As of September 30, 2016, the future amortization expense of these intangible assets and the future minimum rental income payments under our land lease agreements are as follows:

 

Year Ending December 31,

   Future
Amortization
Expense
     Minimum
Rental Income
Payments
 
     (dollars in millions)  

From October 1, 2016 to December 31, 2016

   $ —         $ 2   

2017

     1         10   

2018

     1         11   

2019

     1         11   

2020

     1         10   

2021

     1         11   

Thereafter

     26         292   
  

 

 

    

 

 

 

Total

   $ 31       $ 347   
  

 

 

    

 

 

 

We have made minority interest investments in a number of renewable energy projects operated by renewable energy companies that we account for as equity method investments. In June 2016, we acquired interests in several limited liability companies that collectively own approximately 43 megawatts of operating distributed commercial, industrial and residential solar projects. We receive a priority distribution from these projects until negotiated financial targets are achieved at which time the partnerships will flip and the company that operates the project will receive a larger portion of the cash flows and we will have an on-going residual interest. We financed approximately $33 million of the approximately $42 million purchase price with the seller through a two-year non-interest bearing loan secured by our ownership interest in the limited liability companies. We have recorded our purchase obligation to the seller as a deferred funding obligation on our balance sheet and have reflected an imputed interest expense on the outstanding balance on the investment interest expense line of our income statement. As of September 30, 2016, we held equity method investments of approximately $324 million in these renewable energy projects.

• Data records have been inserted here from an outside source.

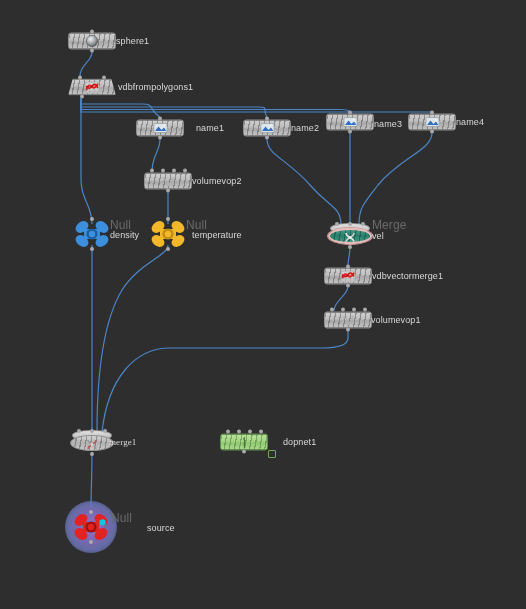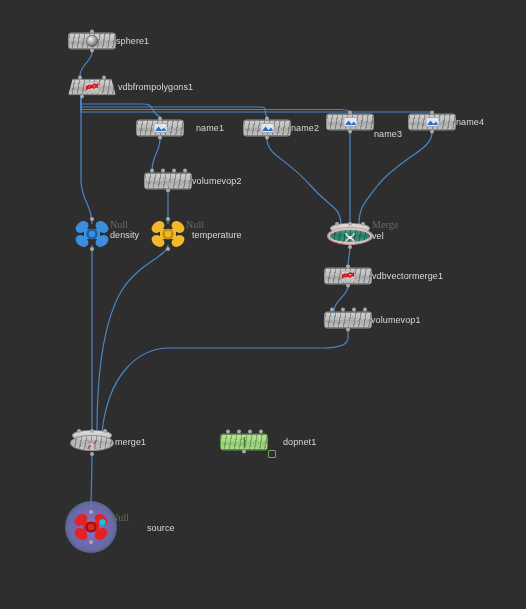--- a/index.html
+++ b/index.html
@@ -149,25 +149,24 @@
     color: #d9d9d9;
     font-size: 9px;
     line-height: 11px;
     white-space: nowrap;
     transform: translateY(-50%);
     letter-spacing: 0.1px;
   }
   .sublabel {
     position: absolute;
     color: #6a6a6a;
-    font-size: 10px;
+    font-size: 12px;
     line-height: 8px;
     white-space: nowrap;
     letter-spacing: 0.1px;
-    font-family: Liberation Serif, serif;
   }
   .dop-indicator {
     position: absolute;
     width: 6px; height: 6px;
     border: 1px solid #6fa85a;
     background: #2e2e2e;
     border-radius: 1px;
   }
 </style>
 </head>
@@ -293,21 +292,21 @@
         <svg width="14" height="11" viewBox="0 0 14 11">
           <rect x="0.5" y="1" width="13" height="9" rx="1" fill="#dfe6ea" stroke="#8a9399" stroke-width="0.6"></rect>
           <path d="M1.5 8.5 L5 4 L8 7.5 L10.5 5 L12.8 8.5 Z" fill="#2f6fc4"></path>
           <circle cx="10.2" cy="3.4" r="1.3" fill="#e8eef2"></circle>
         </svg>
       </div>
     </div>
     <div class="pin" style="left:50%; top:-1px;"></div>
     <div class="pin" style="left:50%; top:18px;"></div>
   </div>
-  <div class="label" style="left:374px; top:134px;">name3</div>
+  <div class="label" style="left:374px; top:124px;">name3</div>
 
   <div class="node" style="left:432px; top:122px;">
     <div class="sop">
       <div class="stripes"></div>
       <div class="glyph">
         <svg width="14" height="11" viewBox="0 0 14 11">
           <rect x="0.5" y="1" width="13" height="9" rx="1" fill="#dfe6ea" stroke="#8a9399" stroke-width="0.6"></rect>
           <path d="M1.5 8.5 L5 4 L8 7.5 L10.5 5 L12.8 8.5 Z" fill="#2f6fc4"></path>
           <circle cx="10.2" cy="3.4" r="1.3" fill="#e8eef2"></circle>
         </svg>
@@ -448,21 +447,21 @@
             <circle cx="7" cy="5.5" r="1.6" fill="#d6d6d6"></circle>
           </svg>
         </div>
       </div>
     </div>
     <div class="pin" style="left:9px; top:1px;"></div>
     <div class="pin" style="left:22px; top:1px;"></div>
     <div class="pin" style="left:35px; top:1px;"></div>
     <div class="pin" style="left:22px; top:24px;"></div>
   </div>
-  <div class="label" style="left:115px; top:442px;">merge1</div>
+  <div class="label" style="left:109px; top:442px;font-family:Liberation Serif, serif;">merge1</div>
 
   <div class="node" style="left:244px; top:442px;">
     <div class="sop green">
       <div class="stripes"></div>
       <div class="glyph">
         <svg width="12" height="12" viewBox="0 0 12 12">
           <path d="M6 1.2 C4.2 3.2 7.6 4.4 6 6.2 C4.6 7.8 7 9 6 10.8" stroke="#4d7a3c" stroke-width="1.5" fill="none" stroke-linecap="round"></path>
         </svg>
       </div>
     </div>

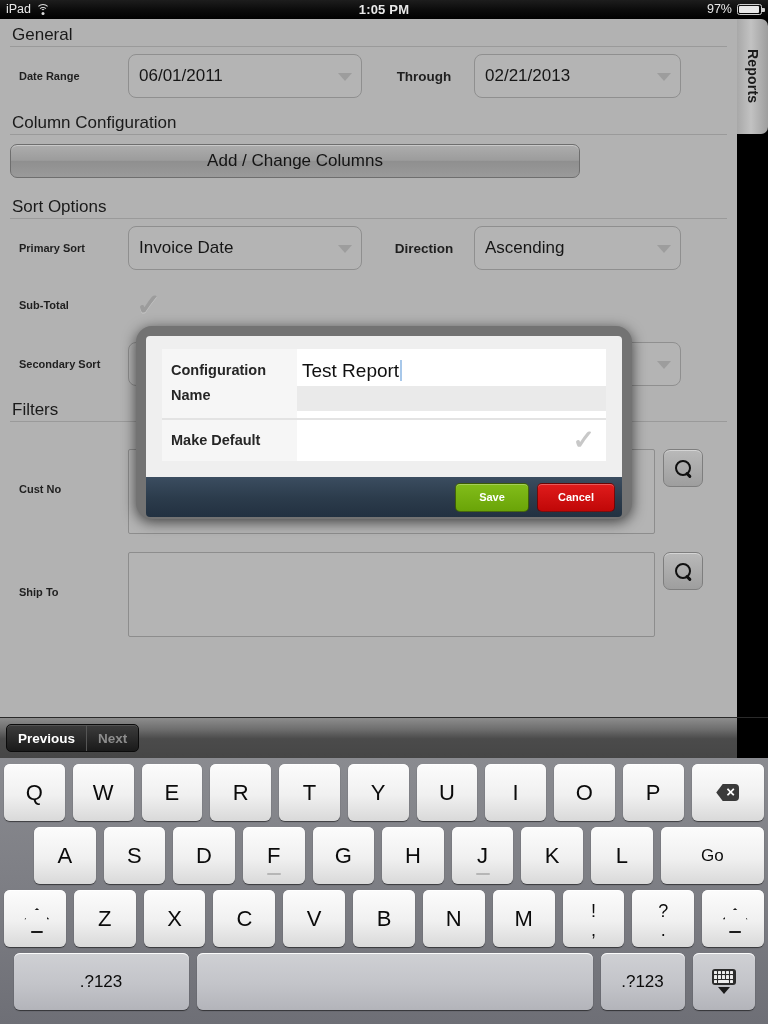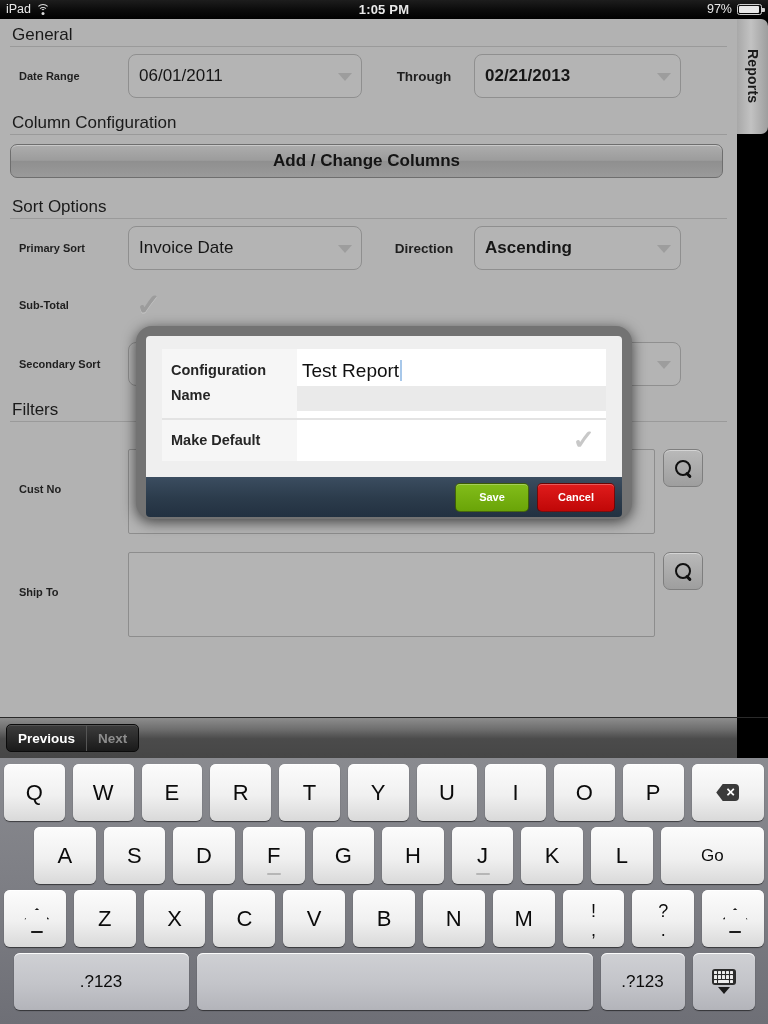--- a/index.html
+++ b/index.html
@@ -57,28 +57,28 @@
     height: 44px; display: flex; align-items: center;
     padding: 0 26px 0 10px; font-size: 17px; color: #161616;
   }
   .caret {
     position: absolute; right: 9px; top: 50%; margin-top: -3px;
     width: 0; height: 0; border-left: 7px solid transparent;
     border-right: 7px solid transparent; border-top: 8px solid #9d9d9d;
   }
   .field.dr { width: 234px; }
   .mid-lbl { font-size: 13.5px; font-weight: bold; color: #1f1f1f; width: 112px; padding-left: 12px; flex: none; text-align: center; }
-  .field.dr2 { width: 207px; font-weight: bold; }
+  .field.dr2 { width: 207px; }
 
   .bigbtn {
-    margin: 9px 0 0 0; height: 34px; width: 713px;
+    margin: 9px 0 0 0; height: 34px; width: 570px;
     border: 1px solid #6e6e6e; border-radius: 7px;
     background: linear-gradient(to bottom, #adadad 0%, #9c9c9c 48%, #8f8f8f 50%, #9a9a9a 100%);
     display: flex; align-items: center; justify-content: center;
-    font-size: 17px; font-weight: bold; color: #141414;
+    font-size: 17px; font-weight: normal; color: #141414;
     box-shadow: inset 0 1px 0 rgba(255,255,255,.35);
   }
 
   .check {
     color: #9c9c9c; font-size: 30px; line-height: 1; font-weight: bold;
     margin-left: 8px; text-shadow: 0 1px 0 rgba(255,255,255,.25);
   }
 
   .textarea-box {
     background: #b4b4b4; border: 1px solid #8d8d8d; border-radius: 2px;

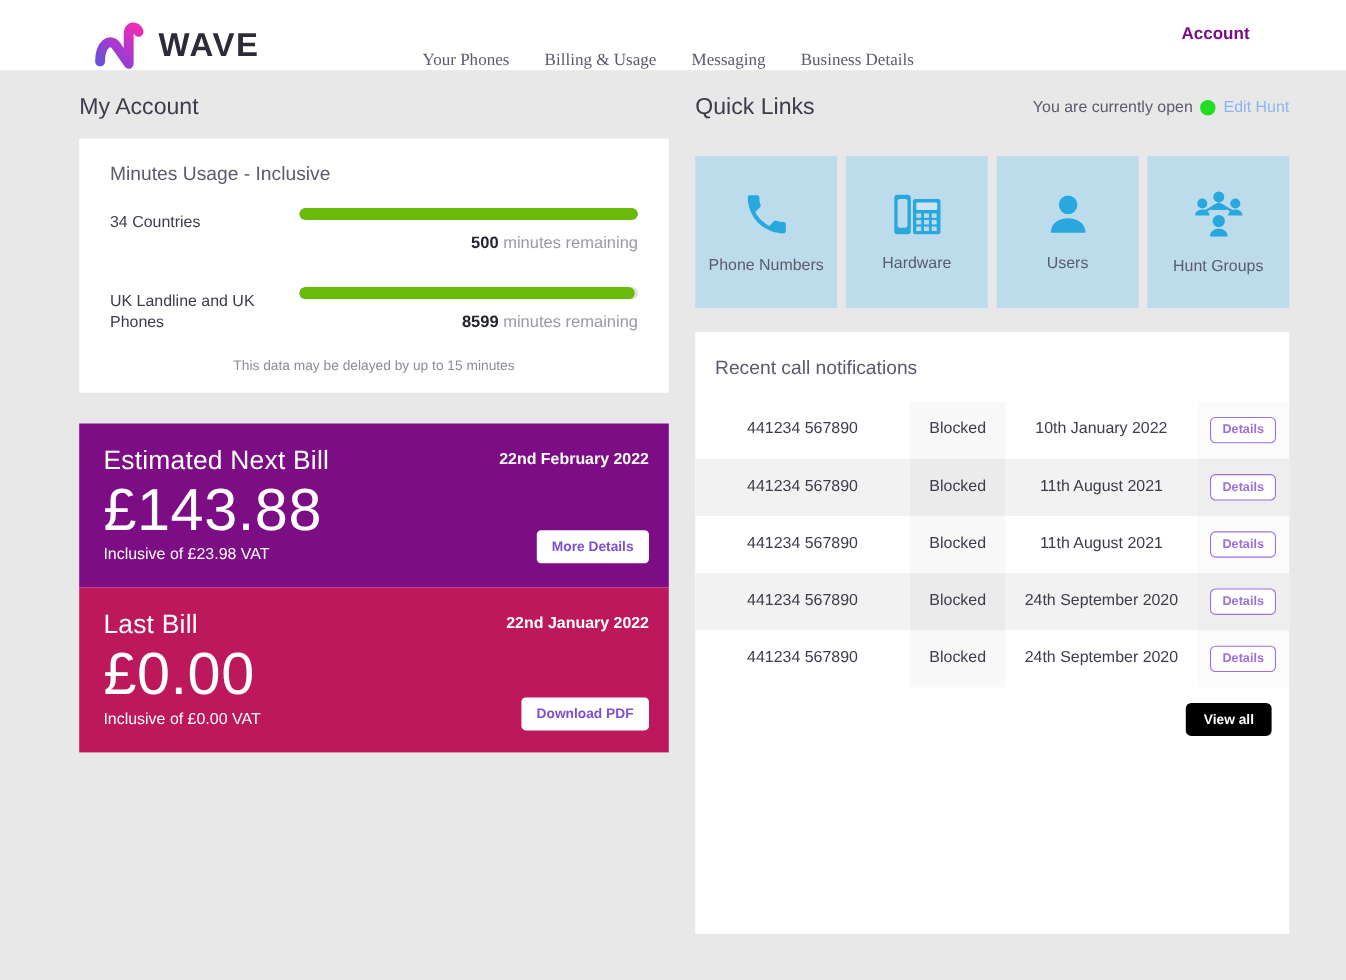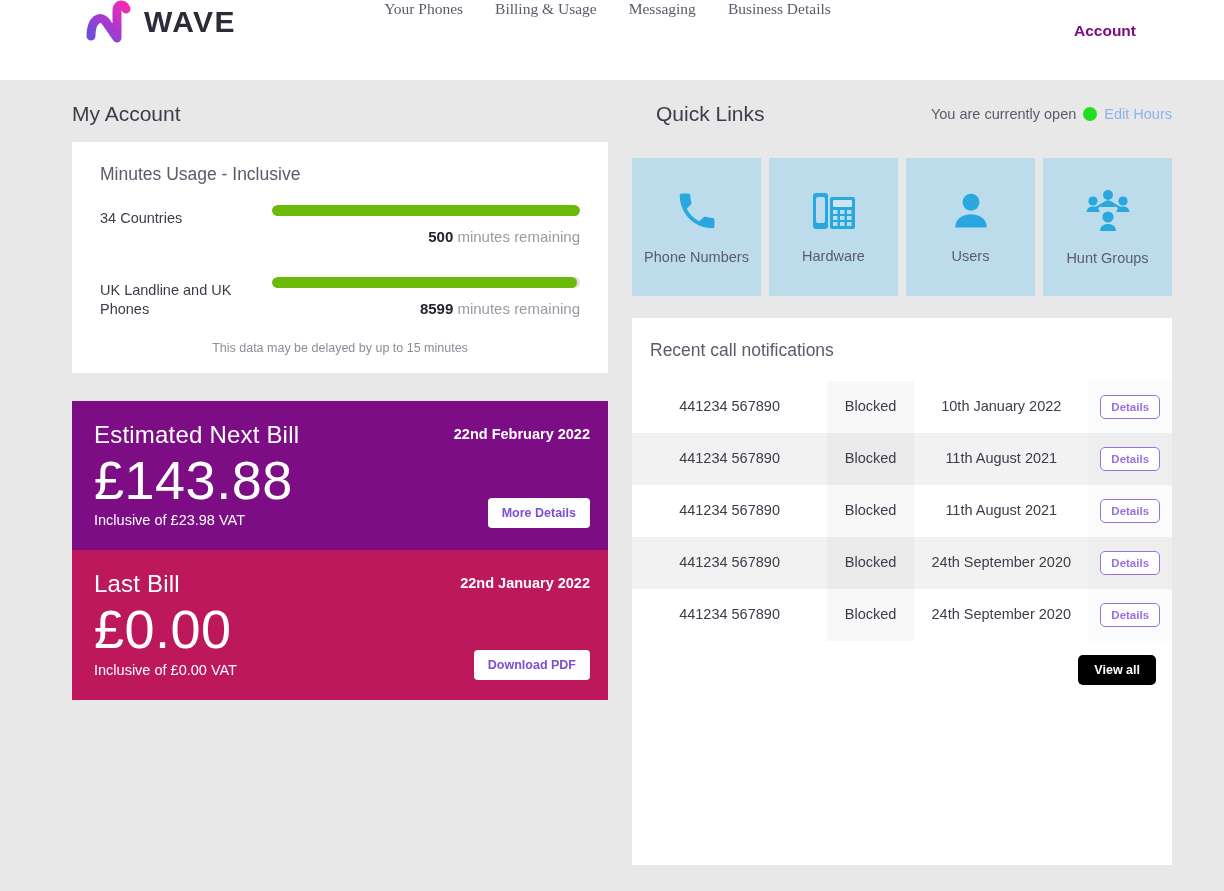--- a/index.html
+++ b/index.html
@@ -7,24 +7,24 @@
   html, body {
     width: 1224px;
     height: 891px;
     background: #e8e8e8;
     font-family: "Liberation Sans", sans-serif;
     overflow: hidden;
   }
 
   
   .topbar {
-    height: 80px;
+    height: 64px;
     background: #ffffff;
     display: flex;
-    align-items: flex-start;
+    align-items: flex-end;
     position: relative;
   }
   .logo-wrap {
     display: flex;
     align-items: center;
     margin-left: 86px;
     gap: 10px;
   }
   .logo-mark { width: 48px; height: 44px; display: block; }
   .logo-text {
@@ -357,25 +357,25 @@
         <div class="bill-amount">£0.00</div>
         <div class="bill-vat">Inclusive of £0.00 VAT</div>
         <button class="bill-btn btn-pdf">Download PDF</button>
       </div>
     </div>
   </div>
 
   <div class="col-right">
 
     <div class="qhead">
-      <h2 class="section-title" style="padding:0;margin-left:24px;">Quick Links</h2>
+      <h2 class="section-title" style="padding:0;">Quick Links</h2>
       <div class="open-status">
         <span>You are currently open</span>
         <span class="dot"></span>
-        <a href="#" class="edit-hours">Edit Hours</a>
+        <a href="#" class="edit-hours">Edit Hunt</a>
       </div>
     </div>
 
     <div class="tiles">
 
       <div class="tile">
         <span>
           <svg width="46" height="46" viewBox="0 0 24 24" fill="#29a8e0">
             <path d="M6.6 10.8c1.4 2.8 3.8 5.2 6.6 6.6l2.2-2.2c.3-.3.7-.4 1-.2 1.2.4 2.4.6 3.7.6.6 0 1 .4 1 1V20c0 .6-.4 1-1 1C10.7 21 3 13.3 3 3.9c0-.6.4-1 1-1h3.5c.6 0 1 .4 1 1 0 1.3.2 2.5.6 3.7.1.3 0 .7-.2 1l-2.3 2.2z"></path>
           </svg>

See Note 2 for our accounting treatment of these investments and Note 13 for the aggregate financial position and results of operations of the significant holding companies.

We had no financing receivables, investments or leases that were impaired or on nonaccrual status as of September 30, 2016 or December 31, 2015. There was no provision for credit losses for the three or nine months ended September 30, 2016 or 2015. We did not have any loan modifications that qualify as trouble debt restructurings for the three or nine months ended September 30, 2016 or 2015.